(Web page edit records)

==*==

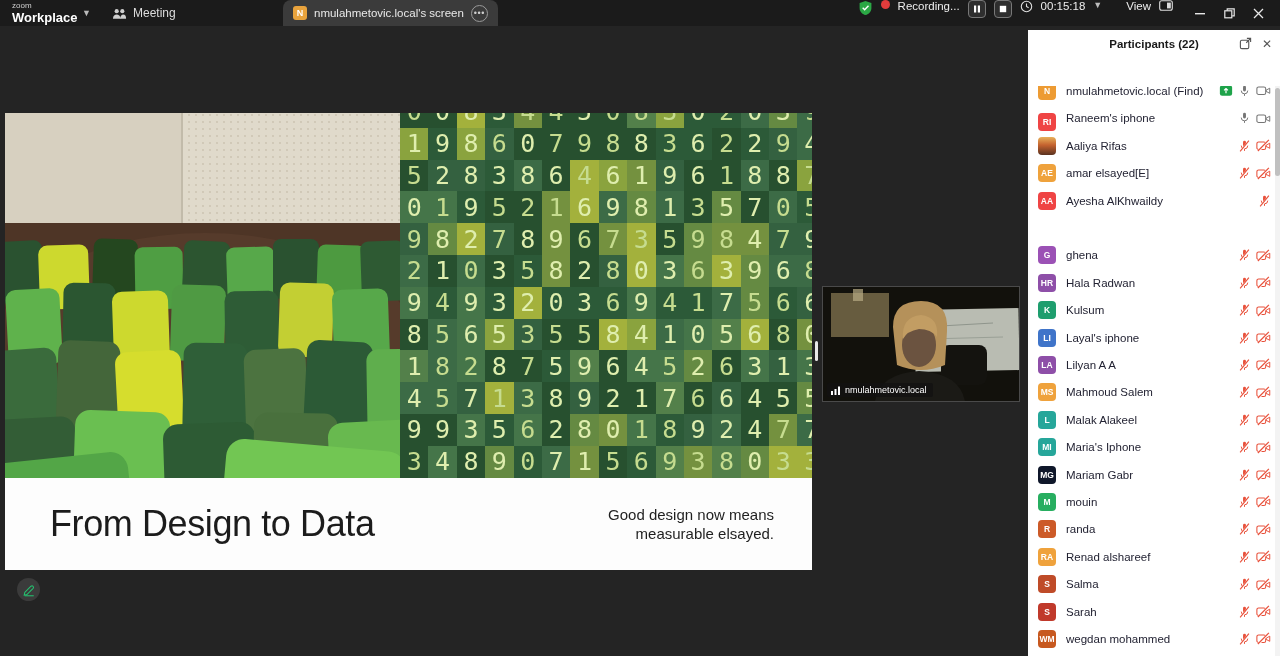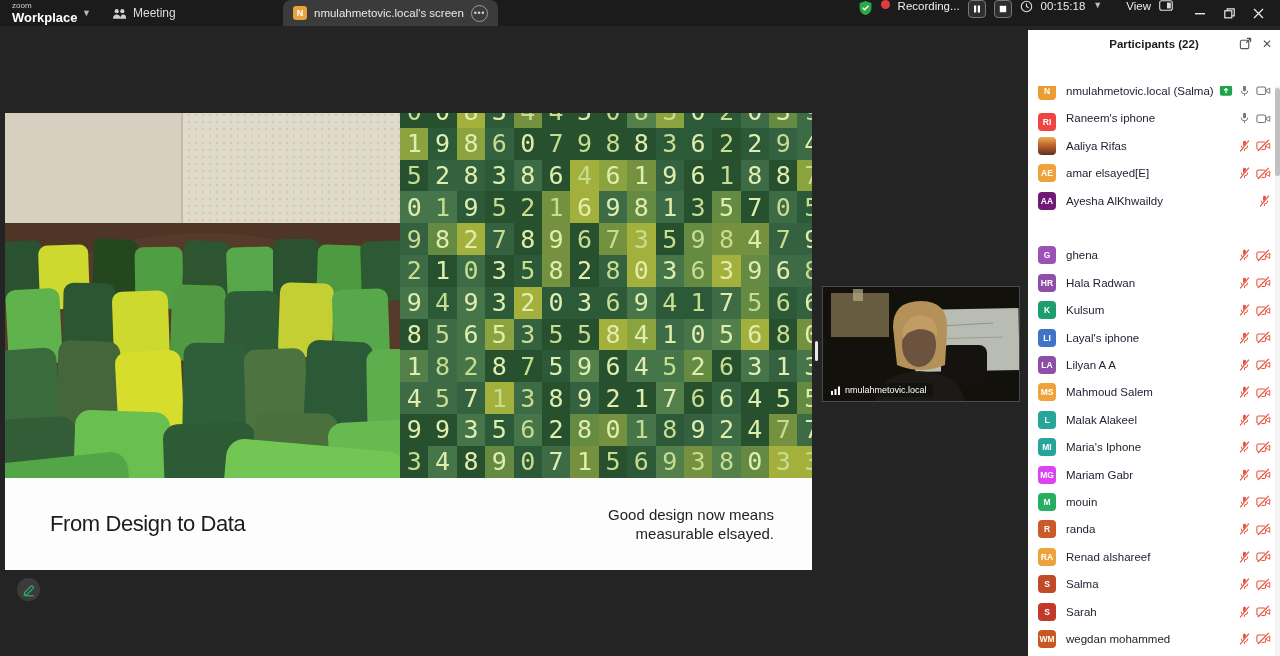--- a/index.html
+++ b/index.html
@@ -466,7 +466,7 @@
     <div class="plist" id="plist">
         <div class="prow" style="top: 47.3px;">
           <span class="pavatar" style="background: rgb(237, 155, 51);">N</span>
-          <span class="pname">nmulahmetovic.local (Salma)</span>
+          <span class="pname">nmulahmetovic.local (Find)</span>
           <span class="picons">
             <svg width="14" height="13" viewBox="0 0 16 14">
     <rect x="1" y="1" width="14" height="12" rx="2.5" fill="#1EA34A"></rect>

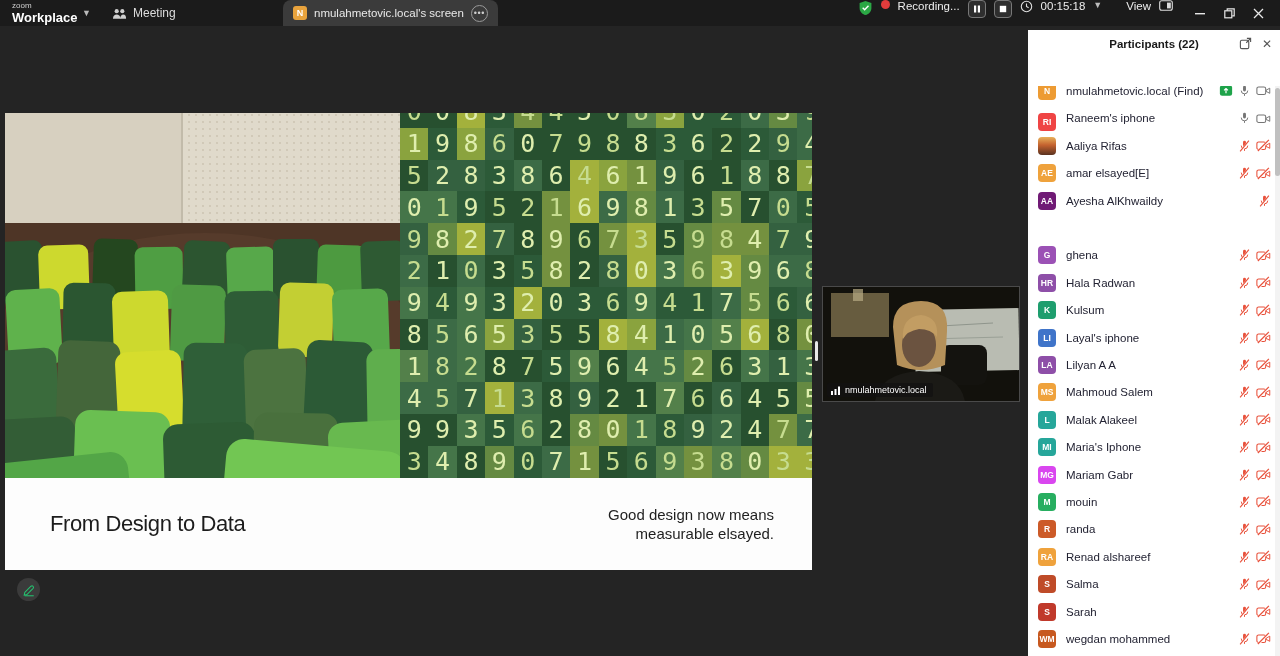--- a/index.html
+++ b/index.html
@@ -537,7 +537,7 @@
           </span>
         </div>
         <div class="prow" style="top: 156.9px;">
-          <span class="pavatar" style="background: #701a75;">AA</span>
+          <span class="pavatar" style="background: #ef4444;">AA</span>
           <span class="pname">Ayesha AlKhwaildy</span>
           <span class="picons">
             <svg width="13" height="14" viewBox="0 0 16 16">

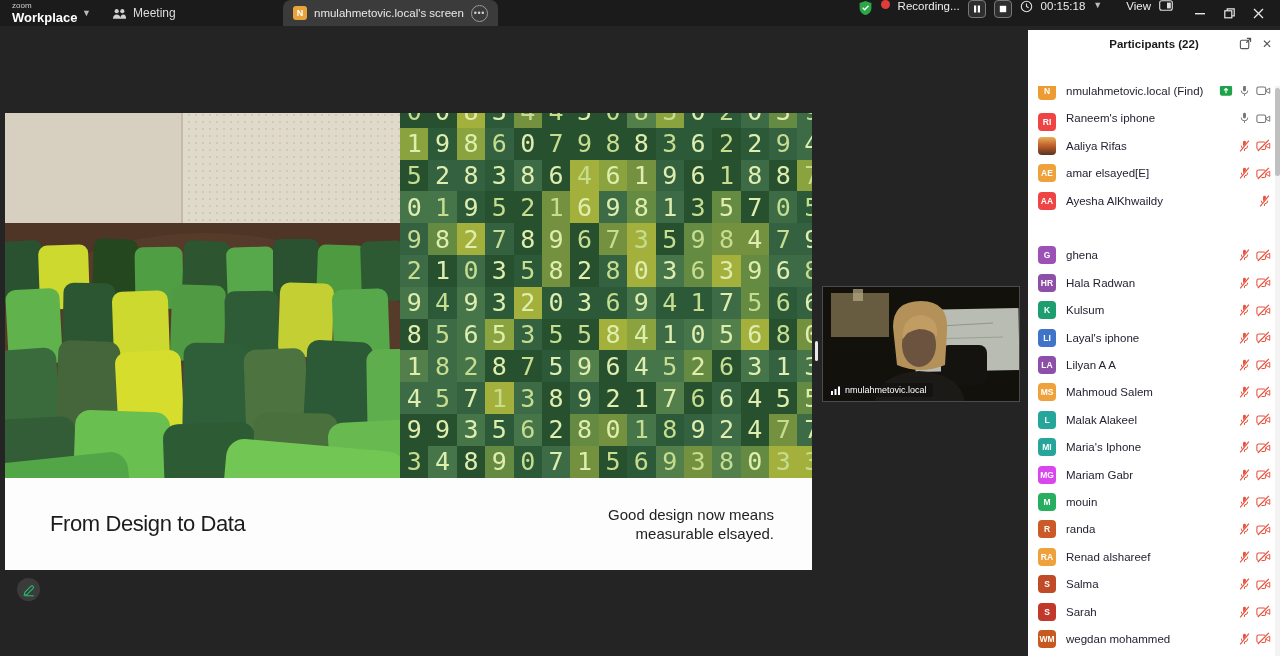--- a/index.html
+++ b/index.html
@@ -702,7 +702,7 @@
           </span>
         </div>
         <div class="prow" style="top: 430.9px;">
-          <span class="pavatar" style="background: #d946ef;">MG</span>
+          <span class="pavatar" style="background: #0f172a;">MG</span>
           <span class="pname">Mariam Gabr</span>
           <span class="picons">
             <svg width="13" height="14" viewBox="0 0 16 16">

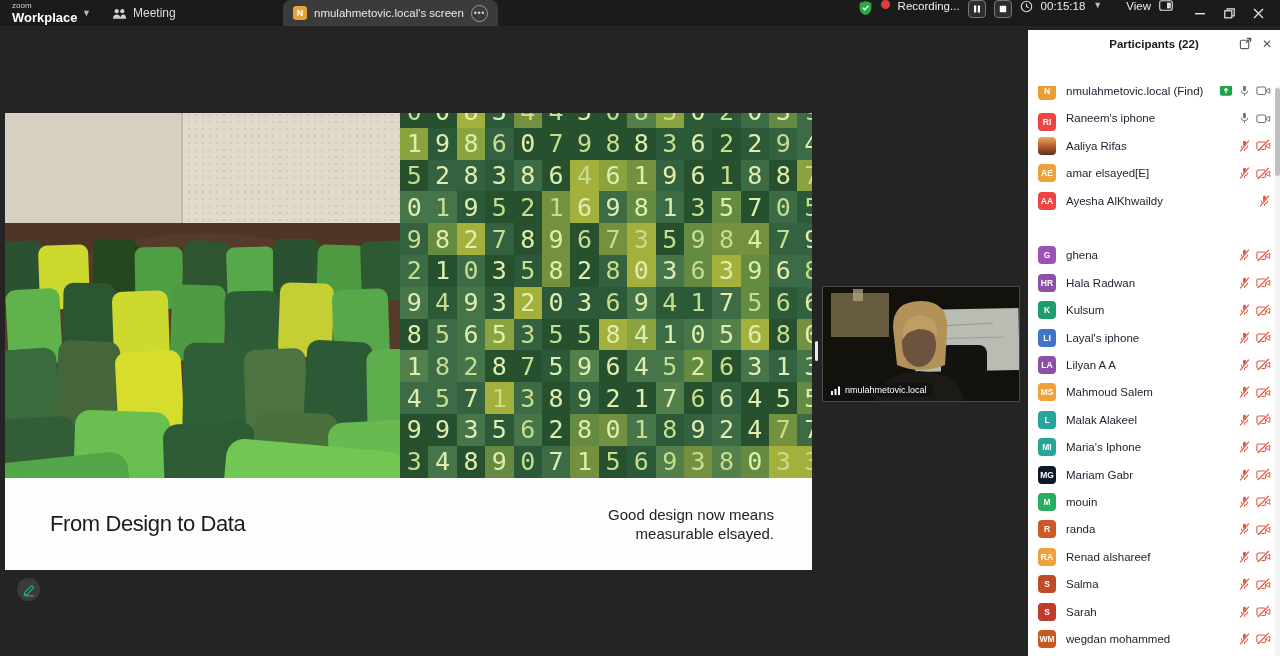--- a/index.html
+++ b/index.html
@@ -39,7 +39,7 @@
              font-family:"DejaVu Sans Mono",monospace;font-size:25px;}
   .caption{position:absolute;left:0;top:365px;width:807px;height:92px;background:#fdfdfd;
            display:flex;align-items:center;justify-content:space-between;padding:0 38px 0 45px;box-sizing:border-box;}
-  .cap-title{font-size:22px;letter-spacing:-.4px;color:#1c1c1c;font-weight:500;}
+  .cap-title{font-size:36px;letter-spacing:-.4px;color:#1c1c1c;font-weight:500;}
   .cap-sub{font-size:15px;color:#1f1f1f;text-align:right;line-height:1.3;font-weight:500;}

==*==

## Exercise:
Would you repeat the lines from the one containing "-39,7 +39,7 @@" through the end of the data, exactly, with nothing before or after them?

## Response to the exercise:
@@ -39,7 +39,7 @@
              font-family:"DejaVu Sans Mono",monospace;font-size:25px;}
   .caption{position:absolute;left:0;top:365px;width:807px;height:92px;background:#fdfdfd;
            display:flex;align-items:center;justify-content:space-between;padding:0 38px 0 45px;box-sizing:border-box;}
-  .cap-title{font-size:22px;letter-spacing:-.4px;color:#1c1c1c;font-weight:500;}
+  .cap-title{font-size:36px;letter-spacing:-.4px;color:#1c1c1c;font-weight:500;}
   .cap-sub{font-size:15px;color:#1f1f1f;text-align:right;line-height:1.3;font-weight:500;}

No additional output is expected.